Before-and-after change data
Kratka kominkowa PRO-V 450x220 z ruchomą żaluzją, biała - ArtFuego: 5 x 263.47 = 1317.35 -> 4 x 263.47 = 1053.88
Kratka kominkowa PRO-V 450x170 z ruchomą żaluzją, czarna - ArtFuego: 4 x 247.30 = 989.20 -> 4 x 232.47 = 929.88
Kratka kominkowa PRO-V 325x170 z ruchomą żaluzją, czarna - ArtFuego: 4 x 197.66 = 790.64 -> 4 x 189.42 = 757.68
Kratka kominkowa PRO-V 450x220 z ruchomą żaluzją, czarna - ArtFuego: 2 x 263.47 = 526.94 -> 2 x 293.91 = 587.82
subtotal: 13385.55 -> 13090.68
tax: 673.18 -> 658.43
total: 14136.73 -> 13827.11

==

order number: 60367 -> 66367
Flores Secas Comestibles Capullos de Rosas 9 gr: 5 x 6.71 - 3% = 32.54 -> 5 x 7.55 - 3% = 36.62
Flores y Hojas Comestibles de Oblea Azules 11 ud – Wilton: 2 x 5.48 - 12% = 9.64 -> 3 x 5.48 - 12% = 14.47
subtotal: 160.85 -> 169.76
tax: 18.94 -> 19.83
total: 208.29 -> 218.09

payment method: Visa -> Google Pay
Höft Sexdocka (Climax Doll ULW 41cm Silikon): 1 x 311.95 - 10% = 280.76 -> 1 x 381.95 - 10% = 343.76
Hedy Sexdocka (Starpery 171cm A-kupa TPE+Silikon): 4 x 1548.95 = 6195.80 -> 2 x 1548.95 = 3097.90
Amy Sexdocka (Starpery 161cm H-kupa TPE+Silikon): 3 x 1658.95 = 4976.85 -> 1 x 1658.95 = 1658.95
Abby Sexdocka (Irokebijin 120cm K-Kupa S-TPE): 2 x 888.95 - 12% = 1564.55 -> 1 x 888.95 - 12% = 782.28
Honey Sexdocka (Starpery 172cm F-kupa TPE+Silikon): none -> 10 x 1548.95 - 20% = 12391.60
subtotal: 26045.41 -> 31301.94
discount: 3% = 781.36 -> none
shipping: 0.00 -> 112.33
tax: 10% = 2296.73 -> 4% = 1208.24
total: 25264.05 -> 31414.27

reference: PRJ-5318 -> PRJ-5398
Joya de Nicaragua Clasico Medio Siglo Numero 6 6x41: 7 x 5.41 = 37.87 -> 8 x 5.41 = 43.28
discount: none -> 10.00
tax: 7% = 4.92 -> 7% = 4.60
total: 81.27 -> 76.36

EXERCISE DIRECTIONS: What you return should be exactly the lines above, starting at the one with "tax: 18.94 -> 19.83" and ending at the one with "Hedy Sexdocka (Starpery", and nothing else.

SOLUTION FOR THIS EXERCISE:
tax: 18.94 -> 19.83
total: 208.29 -> 218.09

payment method: Visa -> Google Pay
Höft Sexdocka (Climax Doll ULW 41cm Silikon): 1 x 311.95 - 10% = 280.76 -> 1 x 381.95 - 10% = 343.76
Hedy Sexdocka (Starpery 171cm A-kupa TPE+Silikon): 4 x 1548.95 = 6195.80 -> 2 x 1548.95 = 3097.90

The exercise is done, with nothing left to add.